Copy each line of the data below in which the word "stat" can be found.
• • • • •
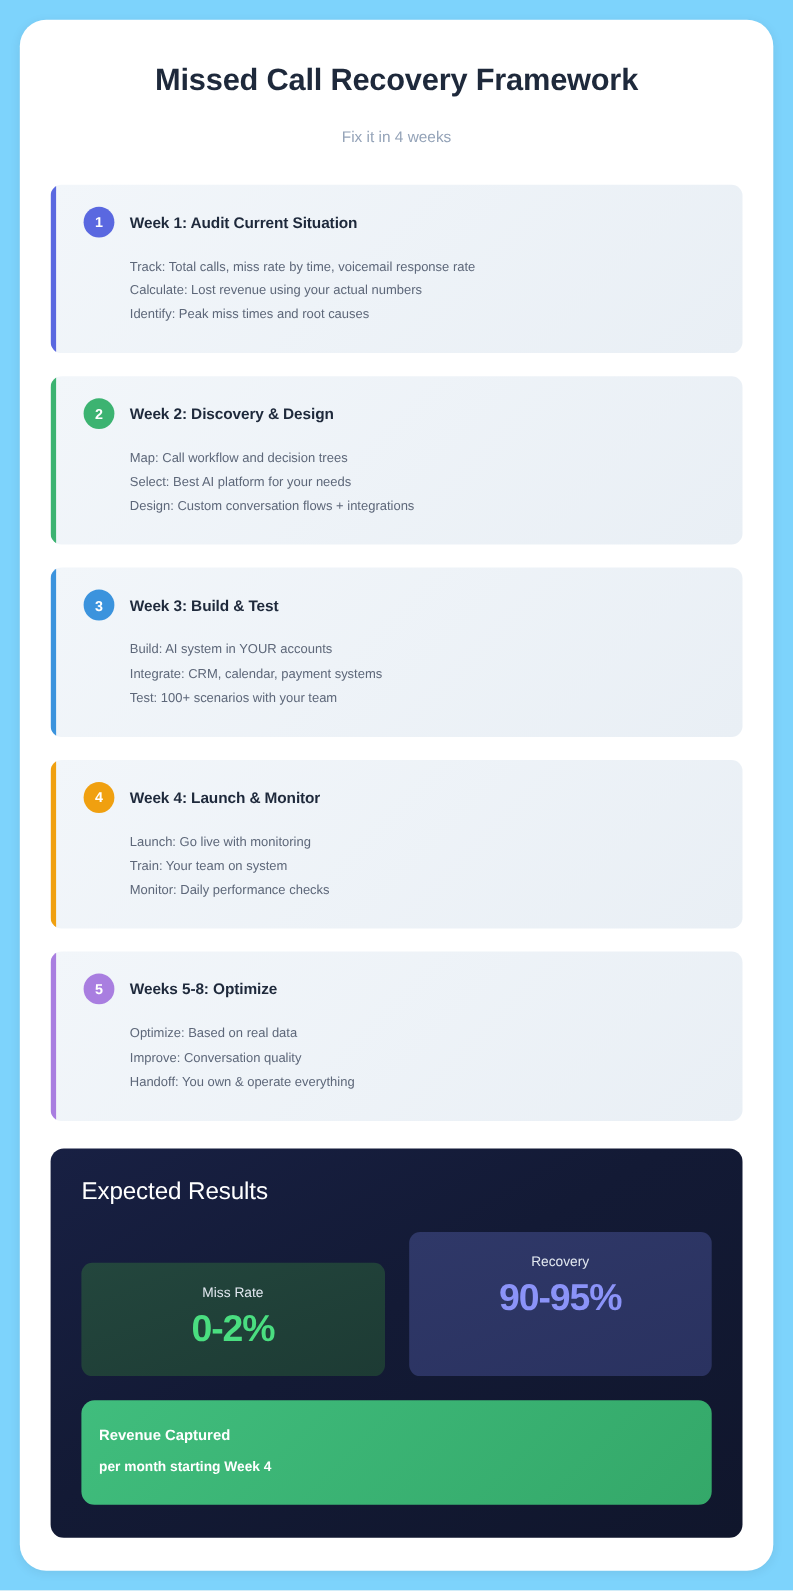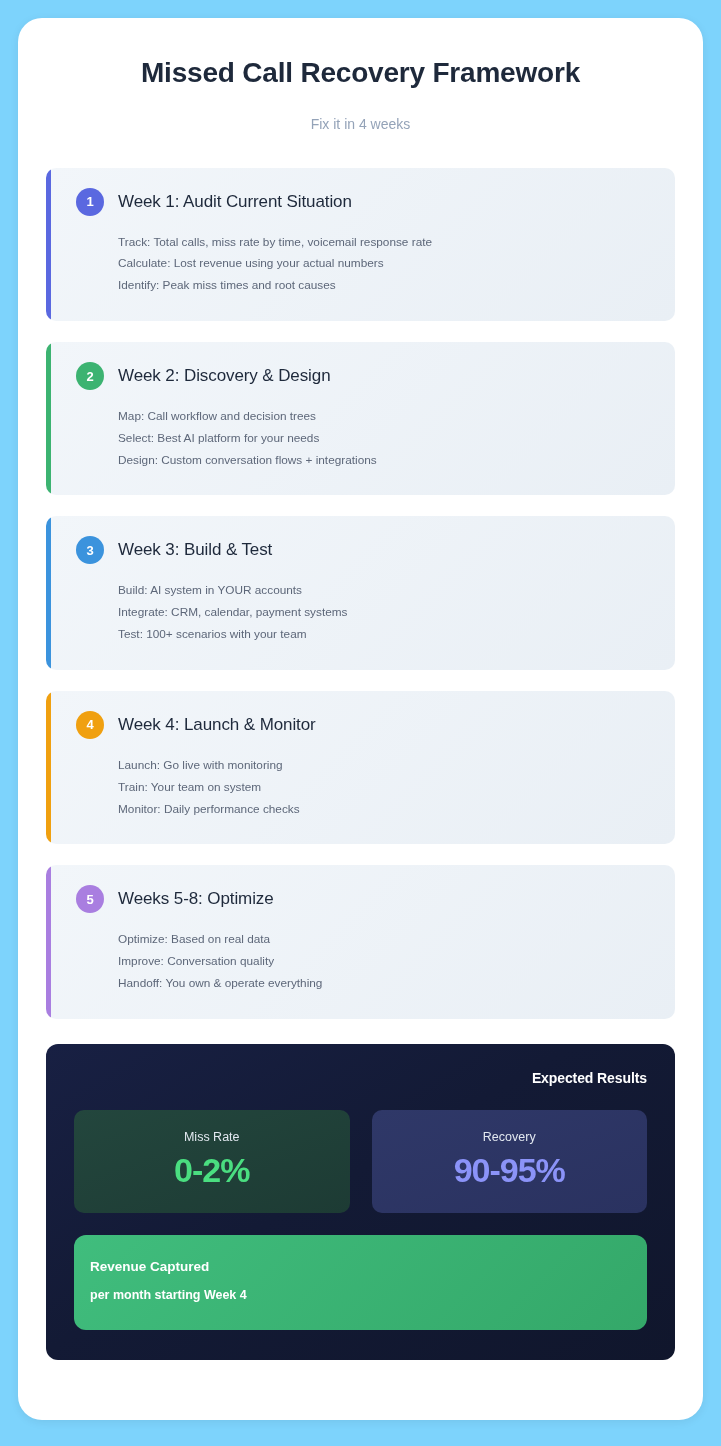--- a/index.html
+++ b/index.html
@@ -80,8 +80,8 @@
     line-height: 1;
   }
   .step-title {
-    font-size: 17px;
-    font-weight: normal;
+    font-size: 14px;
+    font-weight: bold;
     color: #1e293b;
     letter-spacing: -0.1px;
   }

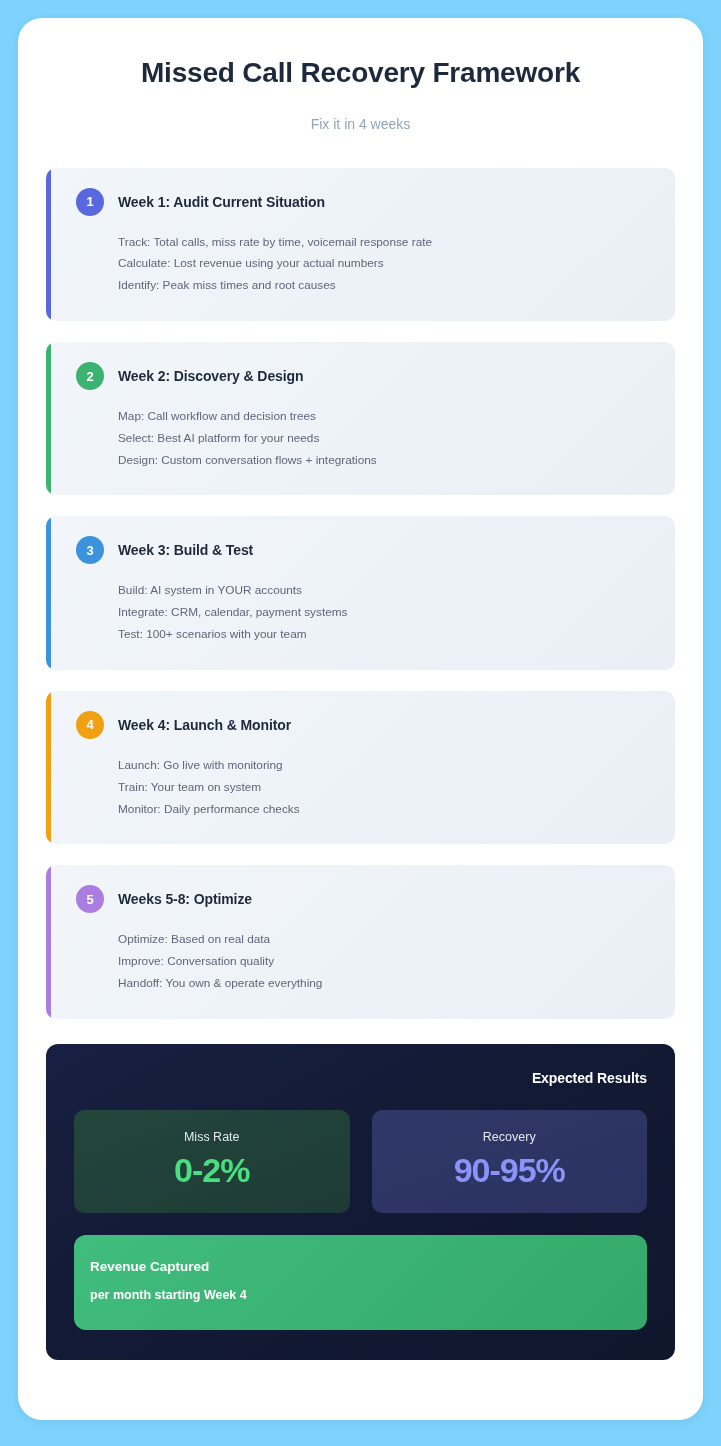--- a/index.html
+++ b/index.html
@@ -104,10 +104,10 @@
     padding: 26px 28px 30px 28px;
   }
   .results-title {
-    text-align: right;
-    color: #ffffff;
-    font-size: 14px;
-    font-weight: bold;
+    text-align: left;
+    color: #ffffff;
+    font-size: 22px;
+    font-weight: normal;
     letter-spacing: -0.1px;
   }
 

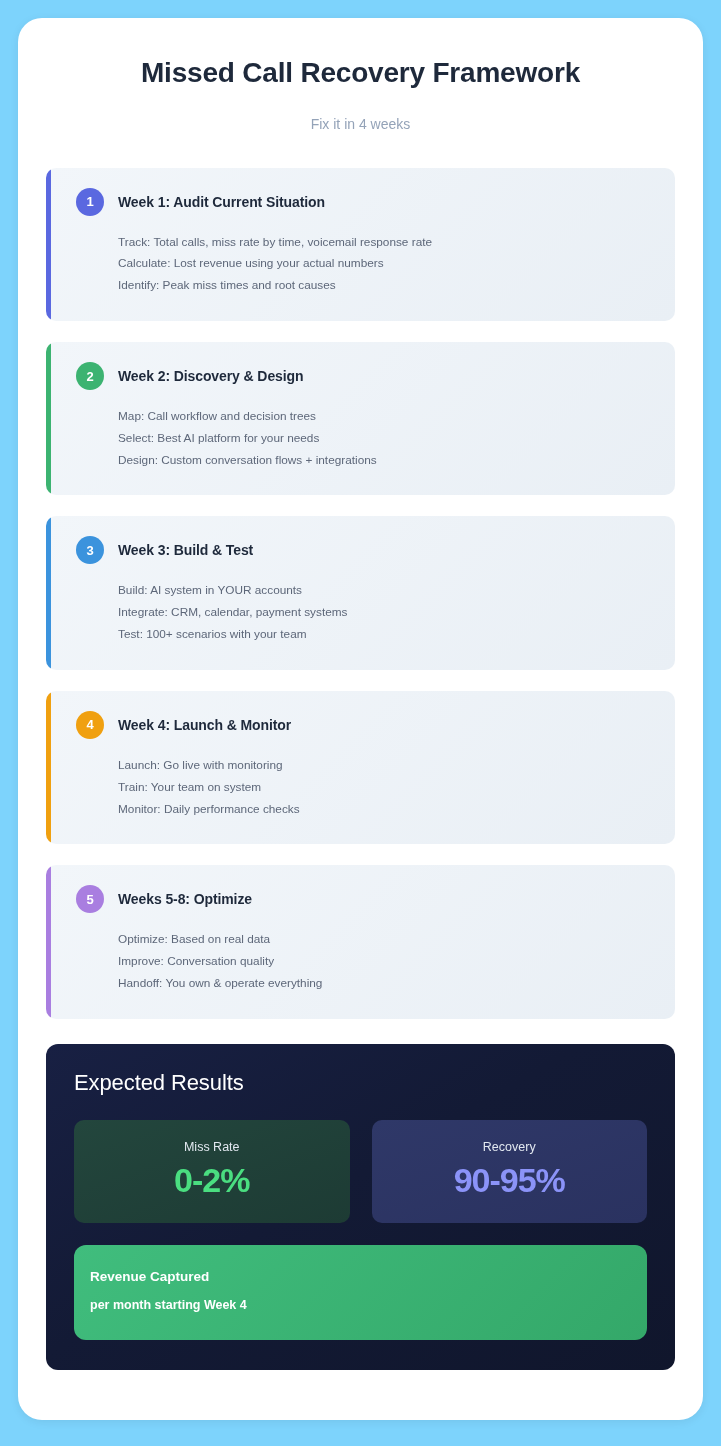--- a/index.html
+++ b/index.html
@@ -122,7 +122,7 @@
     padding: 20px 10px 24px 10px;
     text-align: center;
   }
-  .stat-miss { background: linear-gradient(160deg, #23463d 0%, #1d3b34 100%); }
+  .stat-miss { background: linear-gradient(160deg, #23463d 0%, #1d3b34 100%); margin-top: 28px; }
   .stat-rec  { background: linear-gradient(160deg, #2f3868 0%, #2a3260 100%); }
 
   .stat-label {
• • • • •
__EXERCISE ANSWER__:
-  .stat-miss { background: linear-gradient(160deg, #23463d 0%, #1d3b34 100%); }
+  .stat-miss { background: linear-gradient(160deg, #23463d 0%, #1d3b34 100%); margin-top: 28px; }
   .stat-rec  { background: linear-gradient(160deg, #2f3868 0%, #2a3260 100%); }
   .stat-label {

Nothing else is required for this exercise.